Activity:
Return all the entries below exactly, except for the images they hold.

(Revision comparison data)
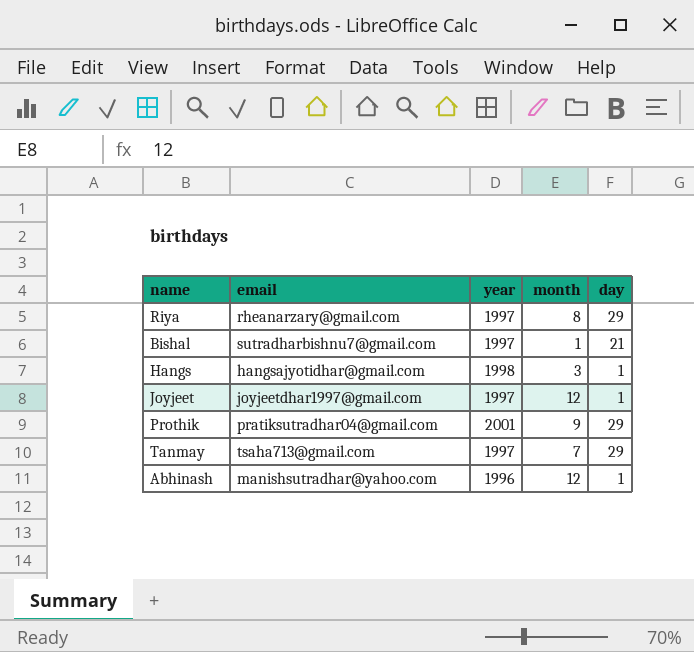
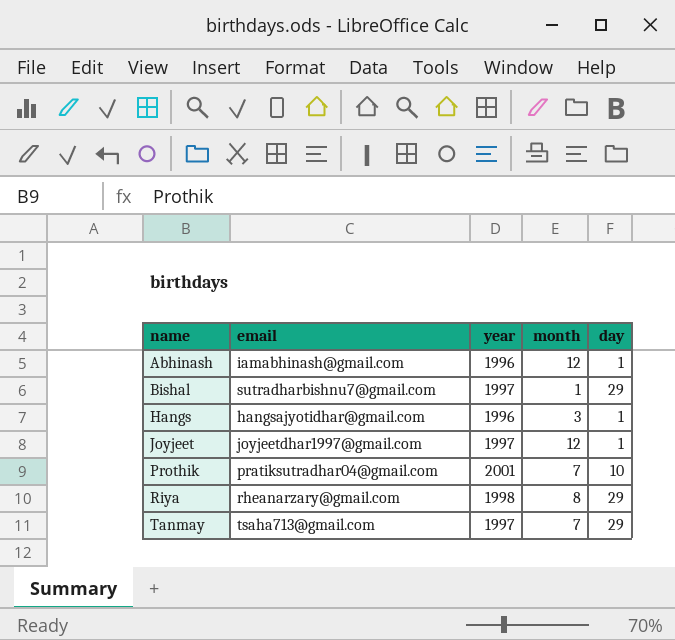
row order: none -> name ascending
Abhinash | email: manishsutradhar@yahoo.com -> iamabhinash@gmail.com
Bishal | day: 21 -> 29
Hangs | year: 1998 -> 1996
Prothik | month: 9 -> 7
Prothik | day: 29 -> 10
Riya | year: 1997 -> 1998

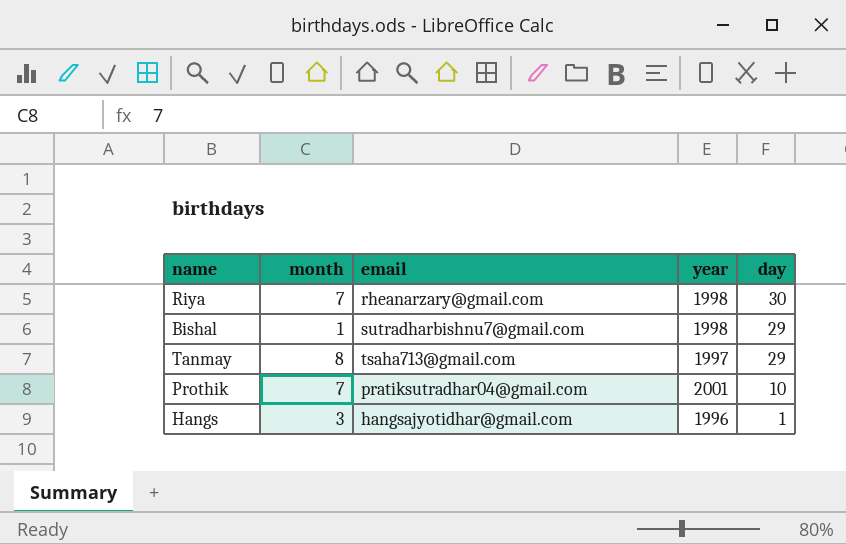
row order: name ascending -> day descending
column month | position: 4 -> 2
row Abhinash: iamabhinash@gmail.com | 1996 | 12 | 1 -> none
row Joyjeet: joyjeetdhar1997@gmail.com | 1997 | 12 | 1 -> none
Riya | month: 8 -> 7
Riya | day: 29 -> 30
Bishal | year: 1997 -> 1998
Tanmay | month: 7 -> 8

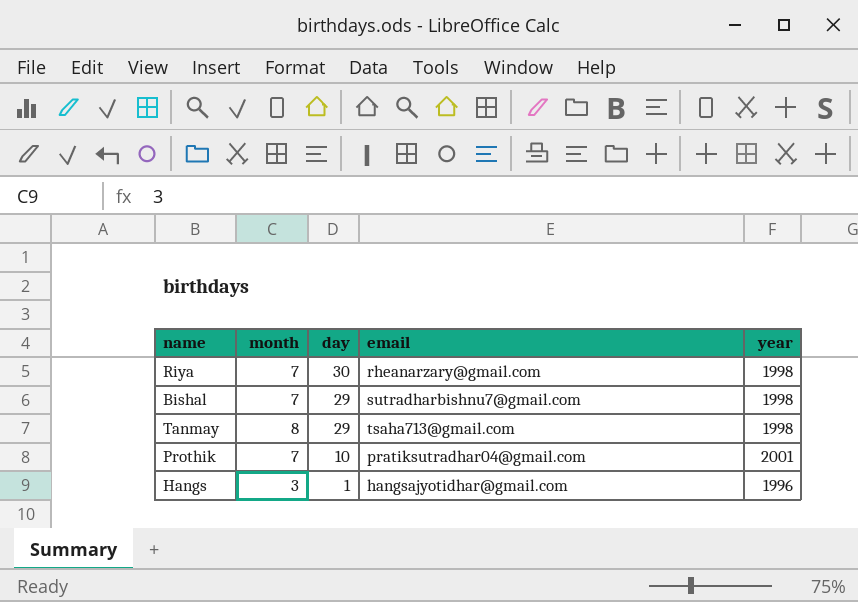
column day | position: 5 -> 3
Bishal | month: 1 -> 7
Tanmay | year: 1997 -> 1998

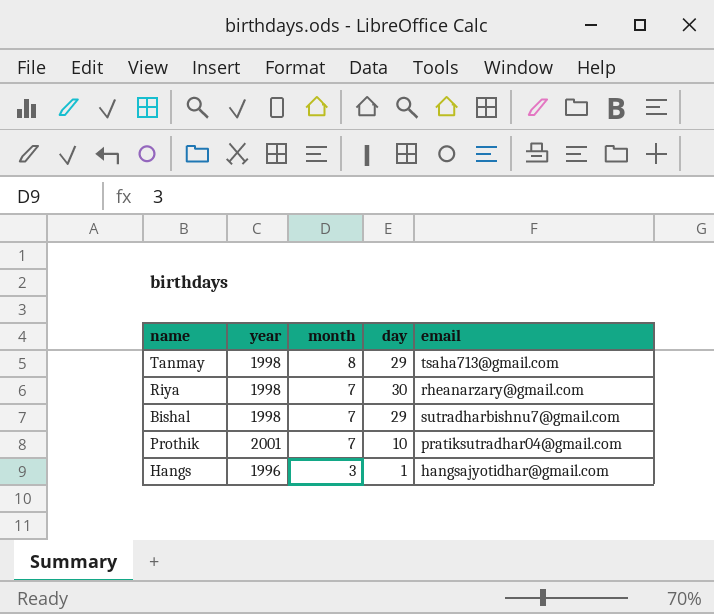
row order: day descending -> month descending
column year | position: 5 -> 2

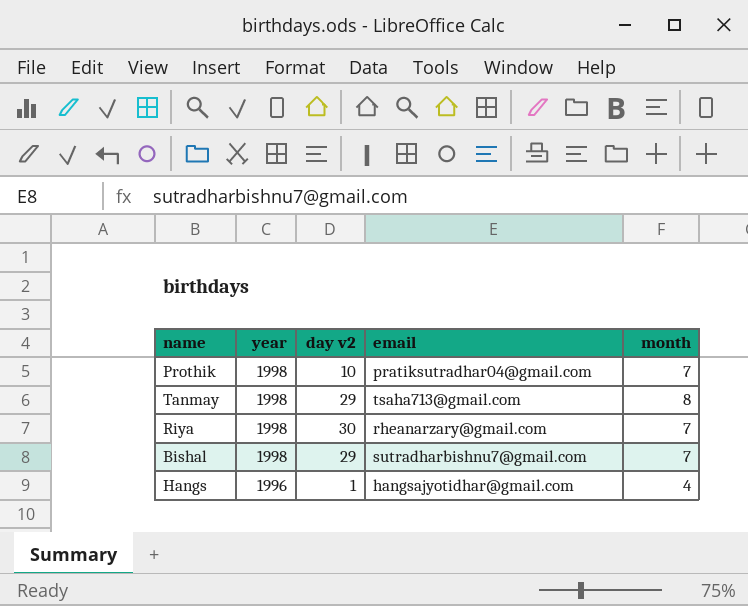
row order: month descending -> year descending
column name: day -> day v2
column month | position: 3 -> 5
Prothik | year: 2001 -> 1998
Hangs | month: 3 -> 4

Your solution:
row order: none -> name ascending
Abhinash | email: manishsutradhar@yahoo.com -> iamabhinash@gmail.com
Bishal | day: 21 -> 29
Hangs | year: 1998 -> 1996
Prothik | month: 9 -> 7
Prothik | day: 29 -> 10
Riya | year: 1997 -> 1998

row order: name ascending -> day descending
column month | position: 4 -> 2
row Abhinash: iamabhinash@gmail.com | 1996 | 12 | 1 -> none
row Joyjeet: joyjeetdhar1997@gmail.com | 1997 | 12 | 1 -> none
Riya | month: 8 -> 7
Riya | day: 29 -> 30
Bishal | year: 1997 -> 1998
Tanmay | month: 7 -> 8

column day | position: 5 -> 3
Bishal | month: 1 -> 7
Tanmay | year: 1997 -> 1998

row order: day descending -> month descending
column year | position: 5 -> 2

row order: month descending -> year descending
column name: day -> day v2
column month | position: 3 -> 5
Prothik | year: 2001 -> 1998
Hangs | month: 3 -> 4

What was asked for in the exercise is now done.